**WORK REQUIRED**
Your reply should be only the number of lines in the records that contain the word "decoration".

======== PROVIDED RECORDS

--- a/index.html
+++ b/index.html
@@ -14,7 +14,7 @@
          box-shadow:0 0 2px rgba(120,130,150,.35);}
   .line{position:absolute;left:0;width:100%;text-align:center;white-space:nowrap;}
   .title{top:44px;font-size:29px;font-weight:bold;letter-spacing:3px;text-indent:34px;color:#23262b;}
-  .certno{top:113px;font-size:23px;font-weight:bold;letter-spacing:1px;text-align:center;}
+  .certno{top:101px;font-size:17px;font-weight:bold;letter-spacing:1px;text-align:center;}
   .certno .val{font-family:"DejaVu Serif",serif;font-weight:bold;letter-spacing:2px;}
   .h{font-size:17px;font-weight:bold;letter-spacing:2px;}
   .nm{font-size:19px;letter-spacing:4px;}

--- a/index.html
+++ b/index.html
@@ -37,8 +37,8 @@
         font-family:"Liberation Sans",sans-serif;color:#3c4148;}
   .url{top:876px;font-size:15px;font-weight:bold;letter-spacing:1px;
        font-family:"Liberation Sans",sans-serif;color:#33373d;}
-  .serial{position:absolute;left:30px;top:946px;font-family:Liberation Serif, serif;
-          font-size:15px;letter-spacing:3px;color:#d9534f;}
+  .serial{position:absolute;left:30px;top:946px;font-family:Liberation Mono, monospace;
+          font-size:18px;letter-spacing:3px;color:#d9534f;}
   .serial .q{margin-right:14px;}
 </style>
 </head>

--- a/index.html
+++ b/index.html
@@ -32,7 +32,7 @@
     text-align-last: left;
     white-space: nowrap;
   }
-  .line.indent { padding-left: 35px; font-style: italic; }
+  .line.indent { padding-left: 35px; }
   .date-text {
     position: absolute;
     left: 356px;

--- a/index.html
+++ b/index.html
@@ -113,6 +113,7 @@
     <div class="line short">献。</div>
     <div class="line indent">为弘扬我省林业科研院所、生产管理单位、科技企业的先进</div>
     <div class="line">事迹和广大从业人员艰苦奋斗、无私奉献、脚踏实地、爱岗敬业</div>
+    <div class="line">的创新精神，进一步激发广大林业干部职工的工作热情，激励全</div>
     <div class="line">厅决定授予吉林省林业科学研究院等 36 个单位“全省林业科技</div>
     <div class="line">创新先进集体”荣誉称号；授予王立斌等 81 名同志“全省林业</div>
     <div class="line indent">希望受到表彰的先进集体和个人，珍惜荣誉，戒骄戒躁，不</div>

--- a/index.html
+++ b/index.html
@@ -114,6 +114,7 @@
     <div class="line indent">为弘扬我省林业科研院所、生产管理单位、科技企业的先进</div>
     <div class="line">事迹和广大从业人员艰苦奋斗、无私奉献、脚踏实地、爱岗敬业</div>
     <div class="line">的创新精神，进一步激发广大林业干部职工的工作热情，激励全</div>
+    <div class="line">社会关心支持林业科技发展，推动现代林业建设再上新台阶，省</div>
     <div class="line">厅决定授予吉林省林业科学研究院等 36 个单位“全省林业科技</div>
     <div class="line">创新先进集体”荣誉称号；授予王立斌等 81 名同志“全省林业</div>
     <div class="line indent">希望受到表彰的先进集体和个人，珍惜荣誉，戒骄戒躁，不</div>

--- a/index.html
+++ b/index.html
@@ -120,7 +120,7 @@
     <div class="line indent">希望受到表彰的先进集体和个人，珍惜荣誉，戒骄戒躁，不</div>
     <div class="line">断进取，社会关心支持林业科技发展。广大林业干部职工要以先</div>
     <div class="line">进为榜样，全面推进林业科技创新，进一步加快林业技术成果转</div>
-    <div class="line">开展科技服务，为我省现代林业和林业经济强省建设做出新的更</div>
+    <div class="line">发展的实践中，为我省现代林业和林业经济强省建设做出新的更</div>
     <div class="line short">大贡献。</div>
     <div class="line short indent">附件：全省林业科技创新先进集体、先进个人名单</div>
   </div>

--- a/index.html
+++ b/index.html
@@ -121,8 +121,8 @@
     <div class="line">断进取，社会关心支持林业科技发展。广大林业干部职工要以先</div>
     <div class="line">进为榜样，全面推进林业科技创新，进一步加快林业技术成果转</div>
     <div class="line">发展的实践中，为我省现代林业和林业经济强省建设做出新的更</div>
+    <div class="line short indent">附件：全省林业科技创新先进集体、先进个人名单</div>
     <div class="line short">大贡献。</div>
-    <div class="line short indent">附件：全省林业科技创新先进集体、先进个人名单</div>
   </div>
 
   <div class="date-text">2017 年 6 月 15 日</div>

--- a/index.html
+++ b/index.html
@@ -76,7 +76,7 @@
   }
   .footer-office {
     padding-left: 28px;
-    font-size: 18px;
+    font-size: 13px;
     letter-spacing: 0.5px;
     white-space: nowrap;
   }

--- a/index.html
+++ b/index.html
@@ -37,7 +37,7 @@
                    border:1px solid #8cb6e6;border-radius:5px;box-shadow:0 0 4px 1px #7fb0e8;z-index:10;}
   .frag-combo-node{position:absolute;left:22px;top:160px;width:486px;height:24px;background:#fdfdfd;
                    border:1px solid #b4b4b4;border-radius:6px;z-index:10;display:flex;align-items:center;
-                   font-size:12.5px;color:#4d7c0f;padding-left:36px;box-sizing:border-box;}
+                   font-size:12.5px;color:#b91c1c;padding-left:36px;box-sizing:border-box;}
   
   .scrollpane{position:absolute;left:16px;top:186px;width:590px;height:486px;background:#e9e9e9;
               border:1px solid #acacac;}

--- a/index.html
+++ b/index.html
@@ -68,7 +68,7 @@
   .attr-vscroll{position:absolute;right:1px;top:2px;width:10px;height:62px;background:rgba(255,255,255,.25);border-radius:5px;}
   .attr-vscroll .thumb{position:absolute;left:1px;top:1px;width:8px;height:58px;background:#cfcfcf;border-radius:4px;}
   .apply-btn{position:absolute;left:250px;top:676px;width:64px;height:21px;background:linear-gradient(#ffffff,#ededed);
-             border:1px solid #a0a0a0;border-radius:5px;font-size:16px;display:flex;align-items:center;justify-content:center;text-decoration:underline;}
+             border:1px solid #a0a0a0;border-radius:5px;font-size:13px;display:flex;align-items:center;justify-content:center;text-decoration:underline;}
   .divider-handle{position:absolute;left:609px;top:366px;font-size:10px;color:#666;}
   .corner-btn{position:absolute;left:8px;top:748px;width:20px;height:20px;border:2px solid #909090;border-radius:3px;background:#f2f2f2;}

================

**RESPONSE TO THE TASK**
2